Presence of macroscopic tumor thrombus, MVI, multiple tumors, satellite nodule or lymph node metastasis and lack of change of AFP level from positive to negative at 2 months after operation are clear indicators of a high risk of recurrence; in these cases, postoperative adjuvant therapy might be considered (evidence level II b; recommendation C)
HCC patients should be regularly monitored after operation. Liver imaging examination, expression of tumor markers (AFP and DCP), HBV-DNA level, blood cell count and liver function should be evaluated (6,7,62).
Follow-up should be performed every 3 to 4 months within the first 2 years after operation. If all evaluated factors remain normal for 5 years, the follow-up interval could be increased to 6 months (evidence level IV; recommendation B).
Treatment for patients according to the risk of tumor recurrence
Present evidences (63-65) show that inappropriate adjuvant therapy, such as TACE, for patients without a high risk of recurrence, could possibly damage the remnant liver, which could lead to liver function deterioration, adversely affect long-term survival and even increase the incidence of extrahepatic metastasis.
Except for systematic antiviral therapy for HBV- and/or HCV-related HCC, postoperative adjuvant therapy is not recommended for patients without recurrent risks (evidence level IV; recommendation B).
For patients who are at risk of recurrence after operation, no widely recognized treatment is recommended. Several studies demonstrate that for patients with vessel invasion, multiple lesions and tumor diameter >5 cm, postoperative TACE could be beneficial for survival.
TACE (34,63,66-69), antiviral therapy (70-72), immunomodulation therapy, such as thymosin α1 (73-75) or interferon (76-79), sorafenib (80-82) and vitamin K2 (83-87), could be considered for patients who are at risk of recurrence. Alternatively, combined chemotherapy could be considered for these patients (88,89).
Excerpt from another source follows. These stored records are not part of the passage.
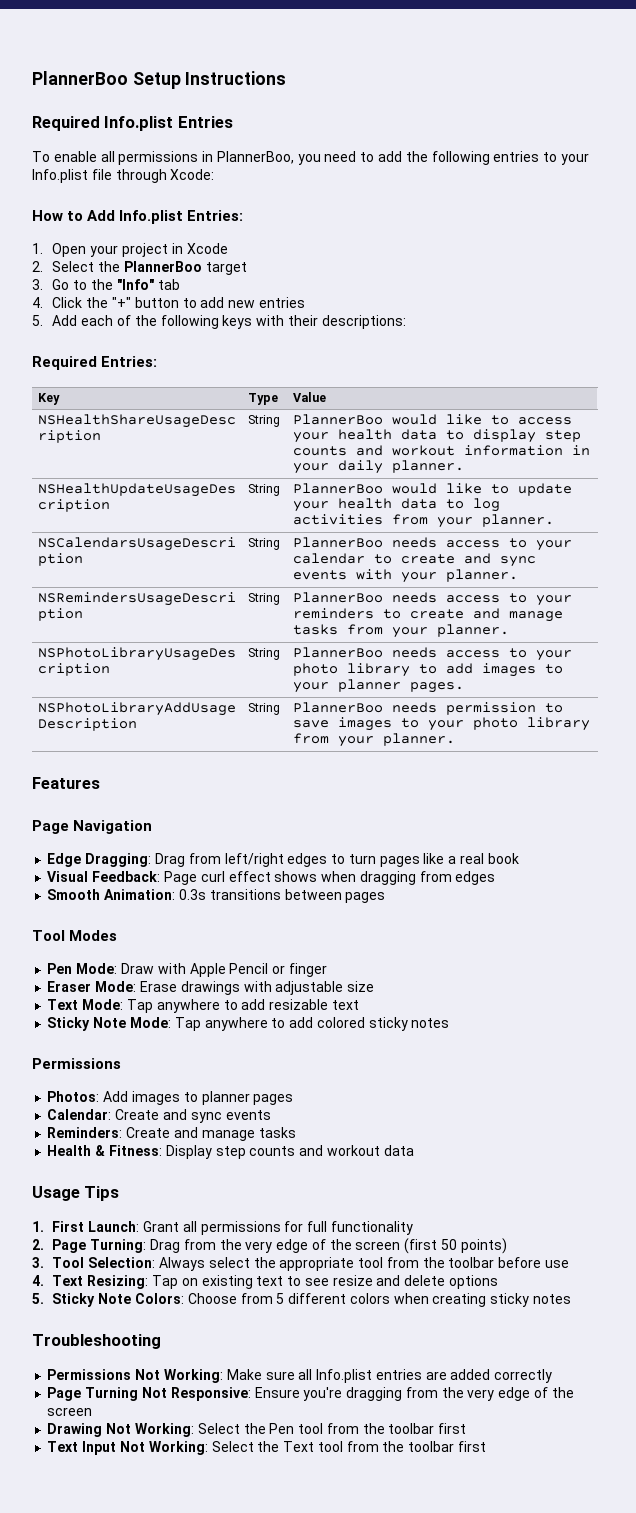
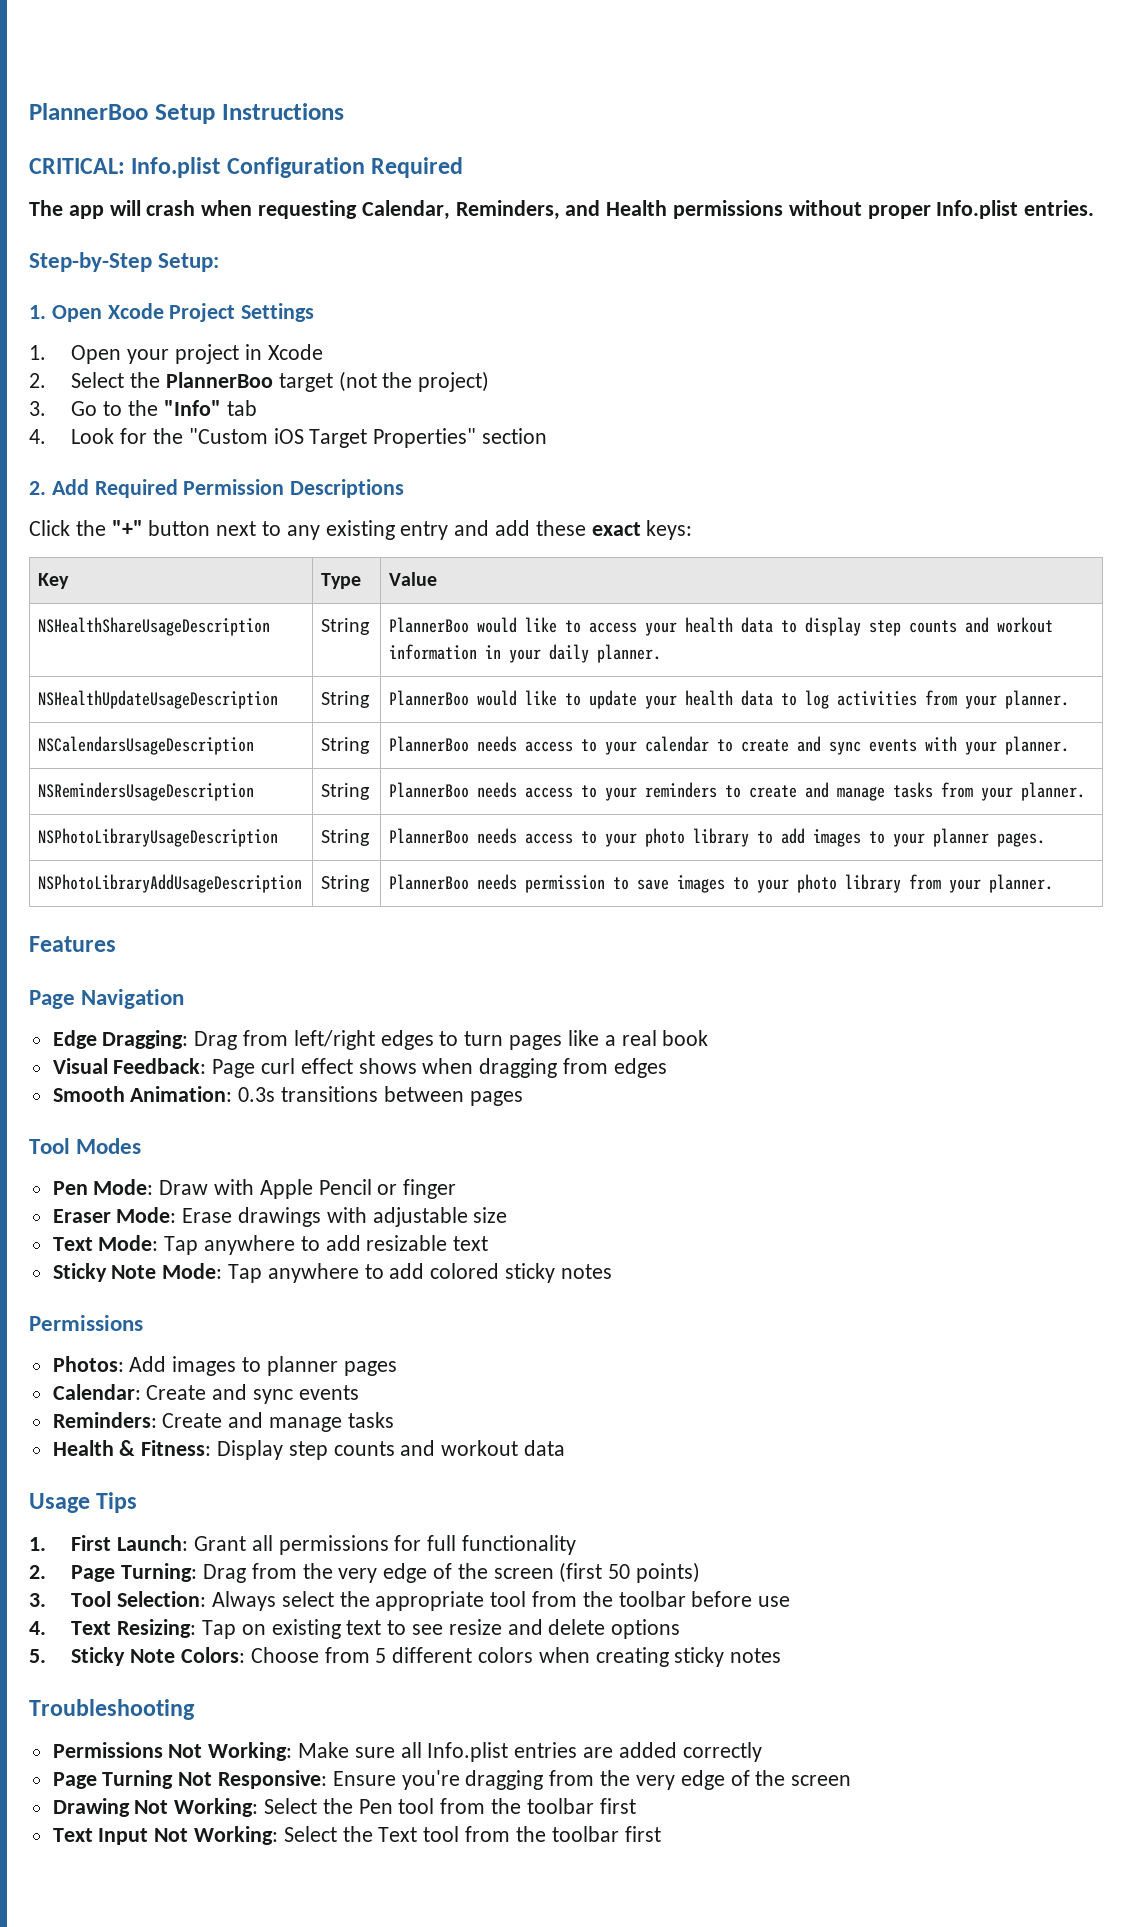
- Required Info.plist Entries
- To enable all permissions in PlannerBoo, you need to add the following entries to your Info.plist file through Xcode:
- How to Add Info.plist Entries:
+ CRITICAL: Info.plist Configuration Required
+ The app will crash when requesting Calendar, Reminders, and Health permissions without proper Info.plist entries.
+ Step-by-Step Setup:
+ 1. Open Xcode Project Settings
- 2. Select the PlannerBoo target
+ 2. Select the PlannerBoo target (not the project)
- 4. Click the "+" button to add new entries
- 5. Add each of the following keys with their descriptions:
- Required Entries:
+ 4. Look for the "Custom iOS Target Properties" section
+ 2. Add Required Permission Descriptions
+ Click the "+" button next to any existing entry and add these exact keys:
The following postoperative therapies may benefit for patients who are at risk of recurrence which are systematic antiviral therapy for HBV-related HCC (evidence level Ia; recommendation A), interferon (evidence level Ia; recommendation B), TACE (evidence level Ib; recommendation B), sorafenib (evidence level Ib; recommendation C), vitamin K2 (evidence level Ib; recommendation C) and thymosin α1 (evidence level IIb; recommendation C).
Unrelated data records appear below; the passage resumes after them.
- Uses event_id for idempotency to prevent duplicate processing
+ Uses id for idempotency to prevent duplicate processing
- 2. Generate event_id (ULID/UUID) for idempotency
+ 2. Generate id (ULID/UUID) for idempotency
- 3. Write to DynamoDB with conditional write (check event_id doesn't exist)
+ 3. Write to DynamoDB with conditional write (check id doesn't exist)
Intrahepatic recurrence pattern and clinical significance after resection
It is generally recognized that intrahepatic RHCC may have a monoclonal (or monocentric) origin when it develops from an intrahepatic metastasis (IM) or have a multiclonal (or multicentric) origin (MO) when it arises from de novo carcinogenesis due to long-term chronic inflammation and cirrhosis from HBV or HCV infection.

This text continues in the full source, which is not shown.